Securities fraud: that sounds bad. The net effect, though, is minor. The SEC settled with the state…for the state promising to never do it again. "Slap on the wrist" isn't even a good metaphor; it's more like the SEC banging its broom on the ceiling so Illinois will cut it out. Bloomberg's Jonathan Weil calls it "SEC self-parody at its finest" in a short post entitled And the SEC Wonders Why Investors Think It's Spineless.
What'd we do wrong? The SEC explains:
The SEC’s order finds that Illinois misled investors about the effect of changes to its funding plan, particularly pension holidays enacted in 2005. Although the state disclosed the pension holidays and other legislative amendments to the plan, Illinois did not disclose the effect of those changes on the contribution schedule and its ability to meet its pension obligations.
Weil aside, not that many people seem worked up about the SEC's unwillingness to pursue a pound of flesh from the state, for reasons that have to do with the oddity of bonds, bond ratings, and bond investing. It's not like Illinois was actively trying to cover up its mess, as the SEC acknowledges. What it would do to the pension funds was well-reported at the time:
For the budget year that begins July 1 [2005], the governor's office had pegged the pension payment at about $2.1 billion. The proposal, relying on what Democrats call future savings, would give the pensions $1.5 billion instead.
For the budget year that begins in July 2006, the next election year for governor, the pension target had been about $2.5 billion but would be reduced to $1.8 billion.
And by 2005 there was already substantial precedent:
According to Bauman's latest analysis, each $1 that does not go into the pension systems now will add $11 to taxpayers' burden 40 years from now.

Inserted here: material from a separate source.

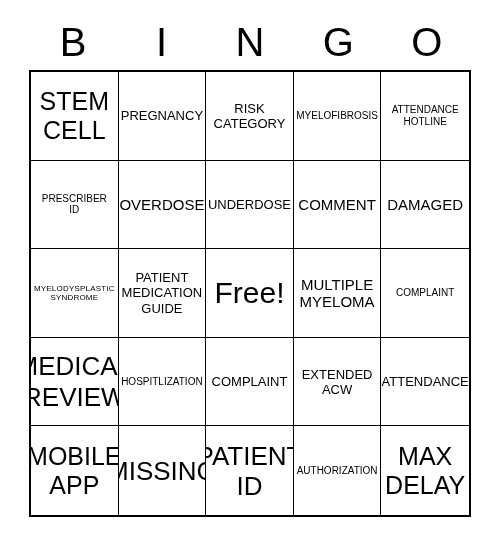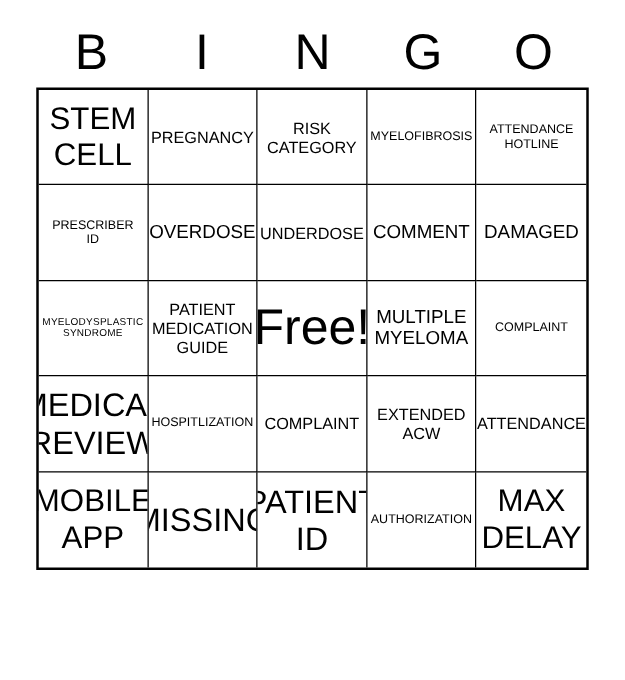"STEM" .grid { height: 386px -> 447px }
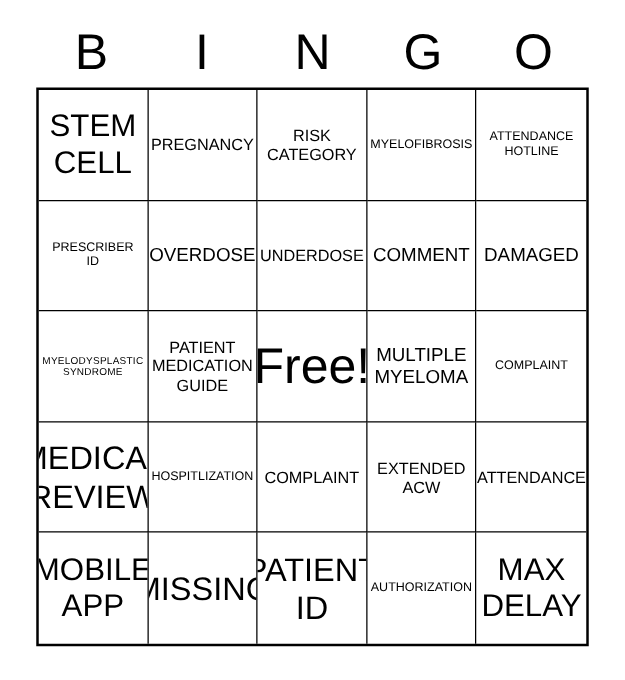"Free!" .t-free .cell-text { font-size: 40px -> 30px }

But the prospect of deferring payments to future generations has never slowed lawmakers or governors, who since World War II have used the state's pension systems as a cash cow to avoid politically controversial ways of raising money.
In 1989, lawmakers approved a 40-year plan aimed at reducing all but 10 percent of what was then the state's unfunded pension liability–the difference between pension assets and pension payouts. That amount then totaled about $10 billion.
Despite a tougher law passed six years later aimed at making sure the state's contribution to the pension systems automatically came out of the budget over the next 50 years, state payments continued to be insufficient. Now, the unfunded liability of the state pension systems has risen to about $35 billion.
The SEC is mad that the state literally said "we're cutting back now, but we'll fix it in a couple years." It's tricky because these are things you'd expect institutional investors (not to mention residents who follow politics) to know—that Illinois, as states go, is a poor credit risk. And as Cate Long notes, the SEC was in a fix. If they took it out on the state, that would hurt taxpayers; if they took it out individuals, it probably wouldn't work. She passes along a plan that would "strip the federal tax exempt status from the bonds of any municipal entity if they don’t follow the federal disclosure requirements." Which would be much more devastating than a fine, but would at least set the punishment up front.
And it's not like Illinois isn't paying already. Having pulled one bond issuing after a credit-rating decline, it's trying again with a bigger one: "Investors demand a yield penalty of 1.3 percentage points above AAA securities to own debt of Illinois issuers, almost seven times the average in 2005, when the SEC said the inadequate disclosure began."